Neben ihr unterhielten sich halblaut zwei rosige Flügeladjutanten. Der eine schielte mit seinen ölig glänzenden schwarzen Augen dauernd zu Warja herüber, und das war ihr angenehm.
»Und der Imperator sagt zu ihm: >Als Zeichen der Achtung vor Ihrer Tapferkeit, Muschir, gebe ich Ihnen Ihren Säbel zurück, den Sie auch bei uns in Rußland tragen können, wo Sie, wie ich hoffe, keinen Grund zur Unzufriedenheit haben werden.< Schade, daß du nicht dabei warst.«
»Dafür hatte ich am neunundzwanzigsten Dienst beim Rat«, antwortete der andere neidisch. »Ich habe mit eigenen Ohren gehört, wie der Imperator zu Miljutin sagte: >Dmitri Alexandrowitsch, ich ersuche Sie als den ältesten der hier anwesenden Ritter des Georgskreuzes, mir das Georgs-Portepee an den Säbel zu heften. Ich glaube, ich habe es verdient.< >Ich ersuche Sie<! Wie findest du das?«
»Ja, das ist schlecht«, pflichtete der Schwarzäugige ihm bei. »Darauf hätten sie auch selber kommen können. Dabei war der Imperator so großzügig! Torleben und Nepokoitschizki haben den Georg zweiter Klasse bekommen, Ganezki den Georg dritter. Und er selber bloß das Portepee.«
»Und was ist mit Sobolew?« fragte Warja lebhaft, obwohl sie mit diesen Herren nicht bekannt war. Macht nichts, es ist Krieg, und dies ist ein besonderer Fall.

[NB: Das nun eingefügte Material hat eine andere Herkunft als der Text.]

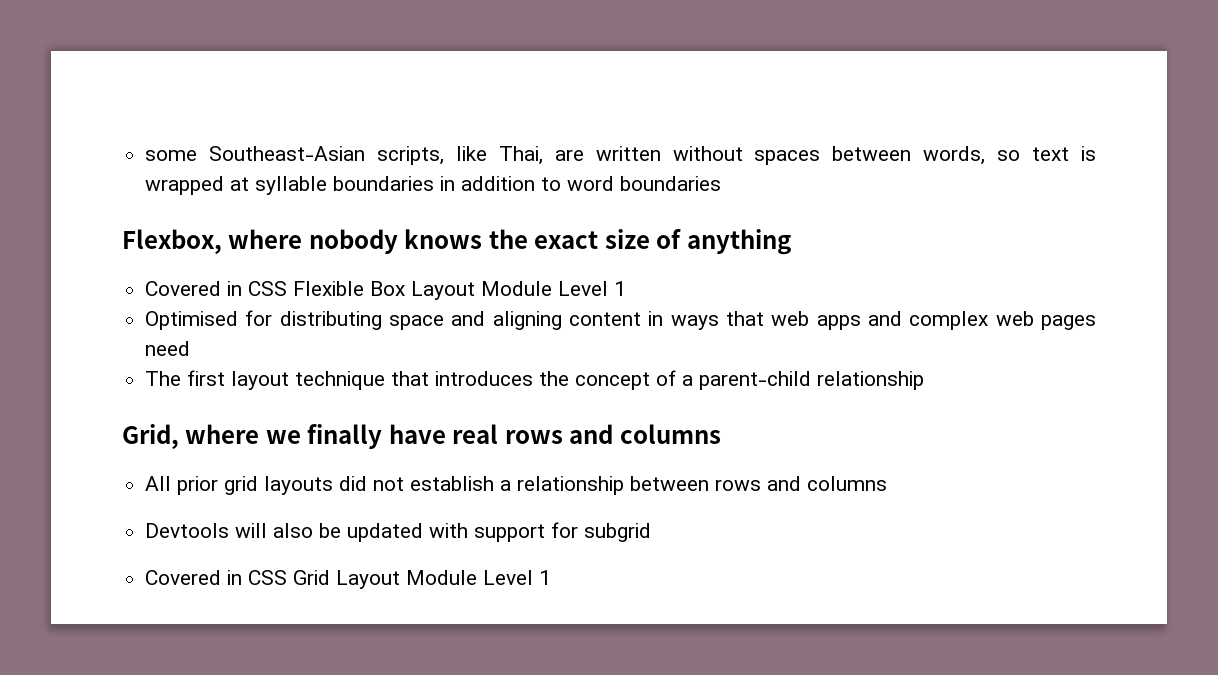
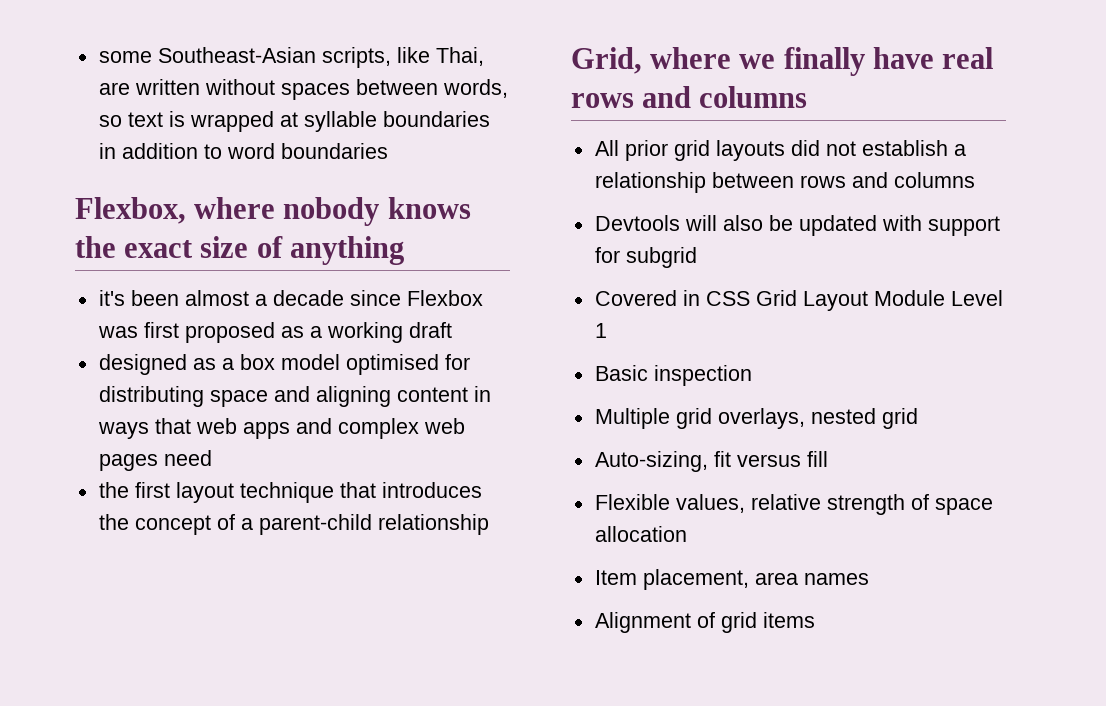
[145,281,627,300] [145,311,239,330] Covered in CSS Flexible Box Layout Module Level 1 // Optimised -> [98,290,483,306] [97,322,452,343] [98,354,439,375] it's been almost a decade since Flexbox was first proposed as a working draft // designed as a box model optimised
[145,371,182,386] The -> [98,482,129,498] the
(552, 577) none -> [594,365,752,386] [594,408,918,429] [594,451,828,472] [594,494,993,515] [594,526,687,542] [594,569,869,590] [594,612,815,633] // Basic inspection // Multiple grid overlays, nested grid // Auto-sizing, fit versus fill // Flexible values, relative strength of space allocation // Item placement, area names // Alignment of grid items

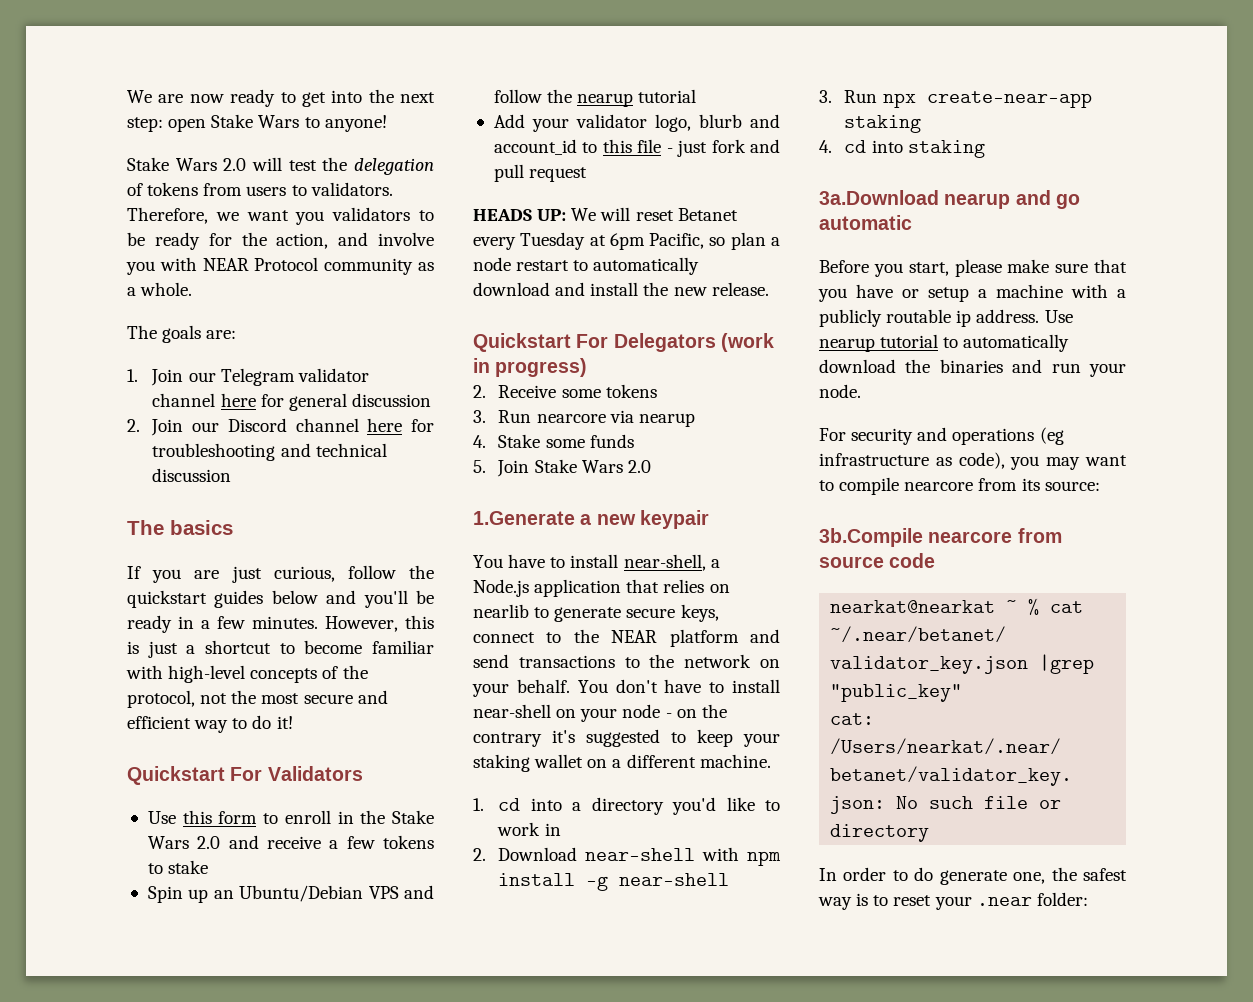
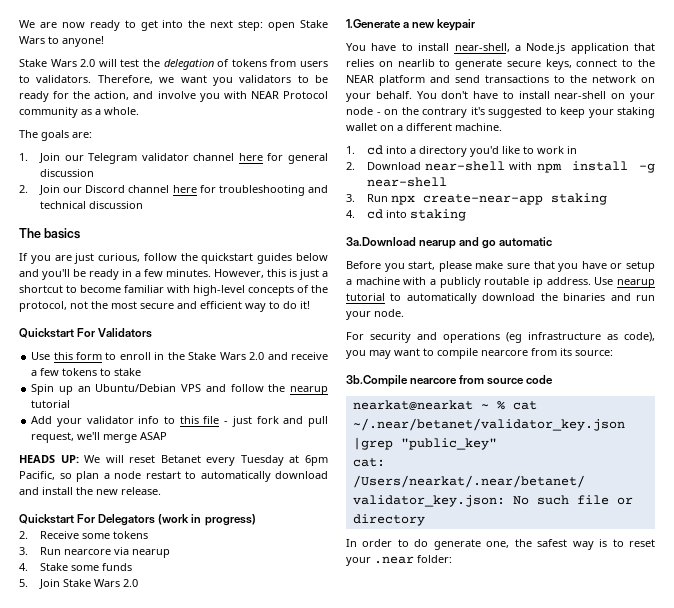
[654,114,780,132] [493,139,577,155] logo, blurb and account_id -> [138,416,160,424] info
[529,167,588,182] request -> [31,432,168,443] request, we'll merge ASAP

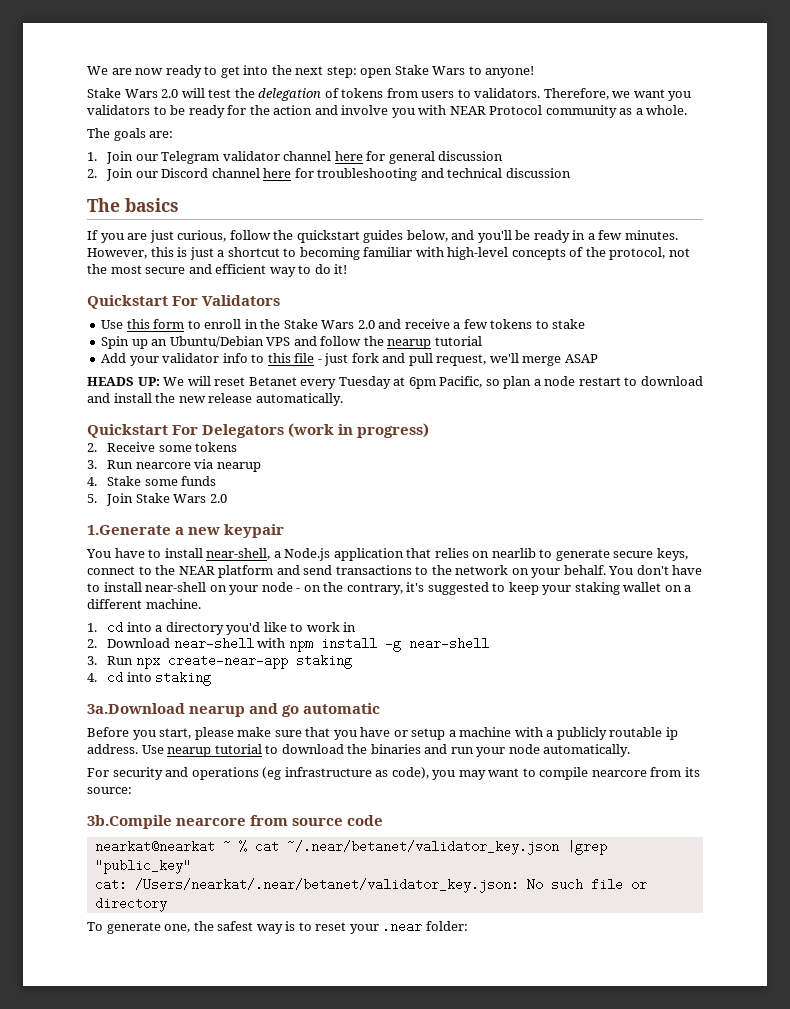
[94,91,130,100] action, -> [273,105,313,115] action
[295,253,328,261] below -> [406,230,448,242] below,
[80,285,121,293] become -> [299,247,360,260] becoming
[200,471,271,482] automatically -> (638, 381) none
[121,487,161,495] release. -> [208,393,343,406] release automatically.
[422,107,467,118] contrary -> [346,583,403,595] contrary,
[406,293,477,304] automatically -> (279, 749) none
[374,309,404,317] node. -> [508,744,631,757] node automatically.
[346,539,429,547] In order to do -> [87,922,103,931] To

»Unser weißer General kriegt bestimmt etwas ganz Besonderes«, antwortete der Schwarzäugige bereitwillig. »Wenn schon sein Stabschef Perepjolkin einen Dienstgrad übersprungen hat! Ist ja auch richtig - ein kleiner Hauptmann kann schließlich nicht solch einen Posten einnehmen. Und vor Sobolew tun sich jetzt solche Horizonte auf, daß einem die Luft knapp wird. Er hat wahrhaftig Glück. Hätte er nicht solch eine Vorliebe fürs Vulgäre und für billige Effekte ...«
»Psst!« zischte der andere. »Sie kommen!«
Auf die Vortreppe des unansehnlichen Hauses, das stolz »Feldpalast« genannt wurde, traten vier Uniformierte: der Imperator, der Oberbefehlshaber, der Thronfolger und der Fürst von Rumänien. Zar Alexander trug einen Uniformwintermantel, und an seinem Säbelgriff sah Warja ein helles orangenes Fleckchen, das mußte wohl das bewußte Portepee sein.